We are seeking an On-site Senior Data Engineer who would be responsible for designing, building, and maintaining scalable, secure, and high-performance data infrastructure that powers analytics, AI/ML models, and enterprise applications. The role sits at the intersection of data engineering, applied machine learning support, and software systems, working closely with the Senior AI & Software Manager to translate product, AI, and business requirements into robust data pipelines and platforms.
This role is delivery-focused and impact-driven, with strong ownership of data reliability, performance, and governance across cloud and distributed environments.
Design, develop, and maintain end-to-end ETL/ELT pipelines for structured and unstructured data using Python and SQL.
Build scalable batch and near-real-time data workflows leveraging Apache Spark, Hadoop, Kafka, and Airflow.
Implement data ingestion, transformation, validation, and enrichment pipelines across multiple data sources (APIs, files, databases, streaming systems).
Ensure high data quality through automated checks, anomaly detection, and validation logic, including ML-assisted data quality monitoring.
Architect and manage cloud-based data solutions across AWS (S3, Glue, Redshift, EMR), GCP (BigQuery, Dataflow, Pub/Sub), and Azure (Data Factory).
Design and optimize data warehouses and analytical data models to support BI tools, AI workflows, and operational analytics.

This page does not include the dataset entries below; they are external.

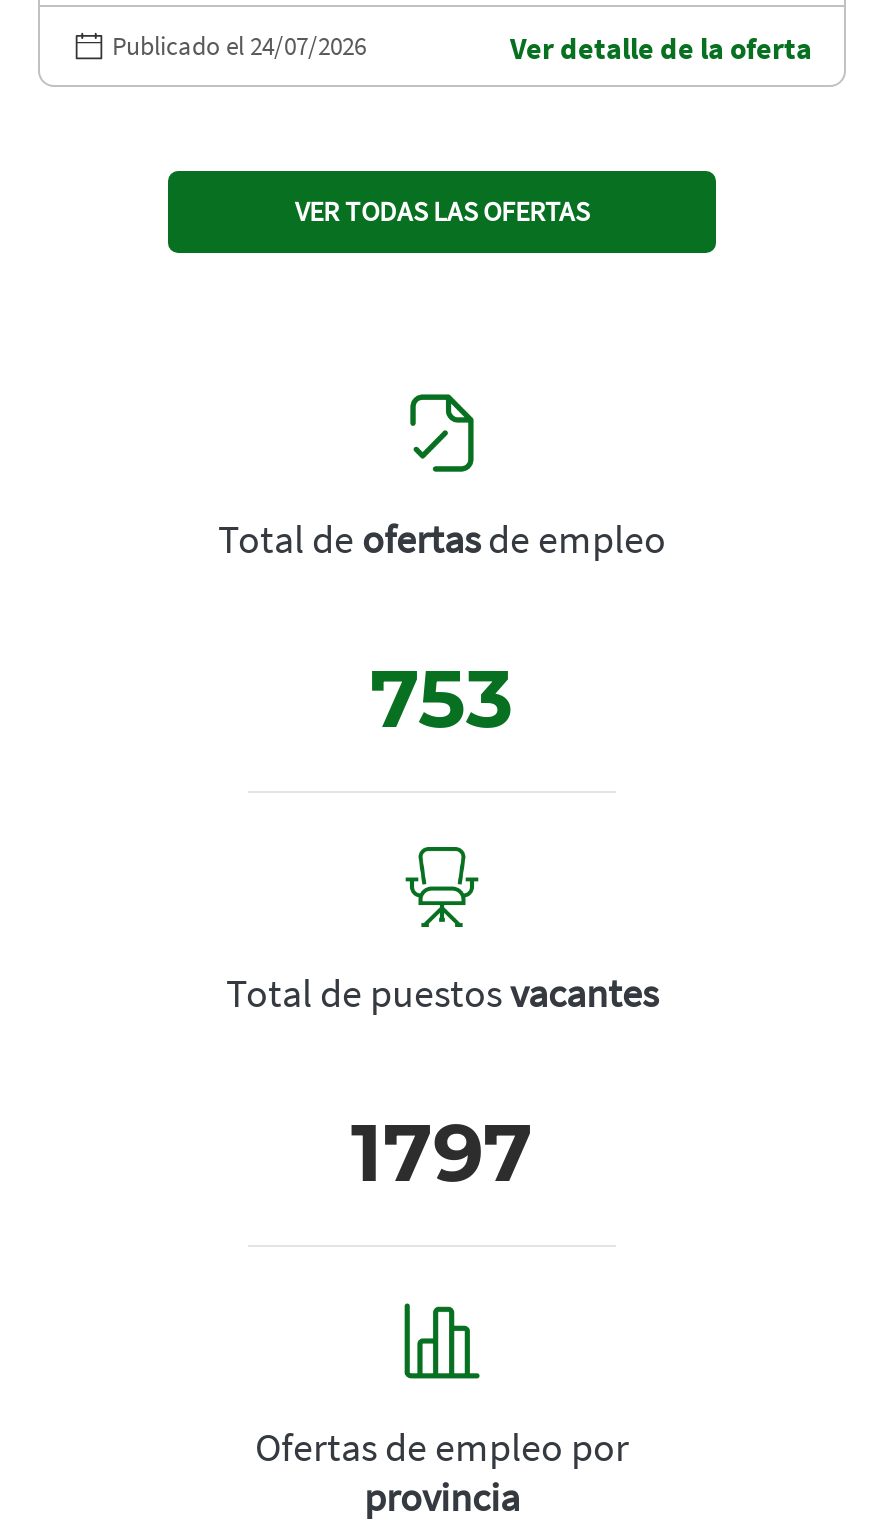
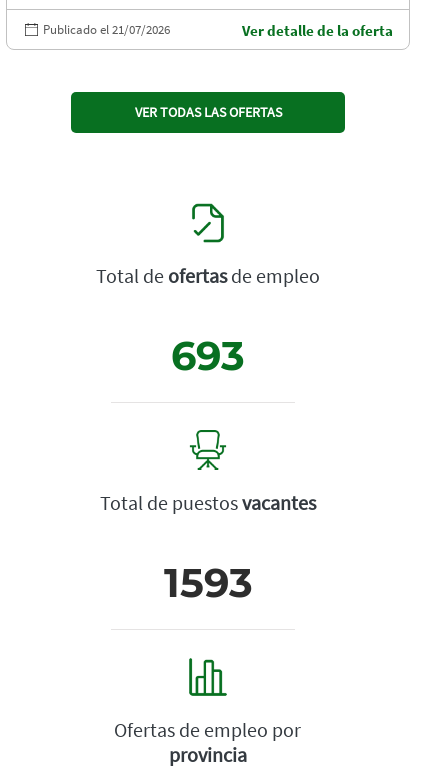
- Publicado el 24/07/2026
+ Publicado el 21/07/2026

- 753
+ 693

- 1797
+ 1593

Implement cost-efficient storage and compute strategies while maintaining performance and scalability.
Work closely with the Senior AI & Software Manager to prepare, structure, and optimize datasets for machine learning and predictive analytics.
Support ML pipelines by enabling feature engineering, training data generation, and inference-ready data flows.
Collaborate on integrating ML outputs into production systems and dashboards.
Ensure data pipelines align with AI model requirements for freshness, latency, and reliability.
Develop and maintain data services and APIs using FastAPI, Django REST, or Flask to expose data to applications and AI systems.
Collaborate with software engineers to integrate data pipelines into broader system architectures.
Ensure data platforms align with software engineering best practices (modularity, versioning, CI/CD readiness).
Enable downstream analytics and reporting through clean, well-modeled datasets.
Support BI and visualization tools such as Power BI and Looker by delivering optimized datasets and semantic layers.
Partner with stakeholders to translate analytical and operational needs into technical data requirements.
Implement data governance standards, access controls, and compliance measures, particularly for sensitive or regulated datasets.
Ensure data integrity, traceability, and auditability across pipelines and storage layers.
Collaborate on defining data documentation, lineage, and metadata practices.
Act as a senior technical partner to the Senior AI & Software Manager, contributing to architectural decisions and system design discussions.
Collaborate with data scientists, AI engineers, software developers, and non-technical stakeholders.
Provide technical guidance and mentorship to junior data engineers or analysts when required.
Participate in planning, estimation, and delivery of complex data-driven projects.
Requirements
Strong proficiency in Python and SQL for data engineering and analytics.
Hands-on experience with Apache Spark, Hadoop, Kafka, and Airflow.
Solid understanding of ETL/ELT design patterns, data modeling, and warehousing.
Experience with cloud data platforms (AWS, GCP, Azure).
Familiarity with machine learning workflows, including data preparation and feature engineering.
Experience building APIs and services using FastAPI, Django REST, or Flask.
Working knowledge of Docker, Kubernetes, and Git.
Experience supporting BI tools such as Power BI or Looker.
Proven experience delivering large-scale, production-grade data systems.
Experience working on multi-stakeholder, high-impact projects, including government or enterprise environments.
Demonstrated ability to reduce processing time, improve data quality, and scale data operations.
Track record of translating business or AI requirements into reliable technical solutions.
Degree in Engineering, Computer Science, Statistics, or a related technical field.
Formal training or certification in Data Science, Big Data, or Machine Learning is a strong advantage.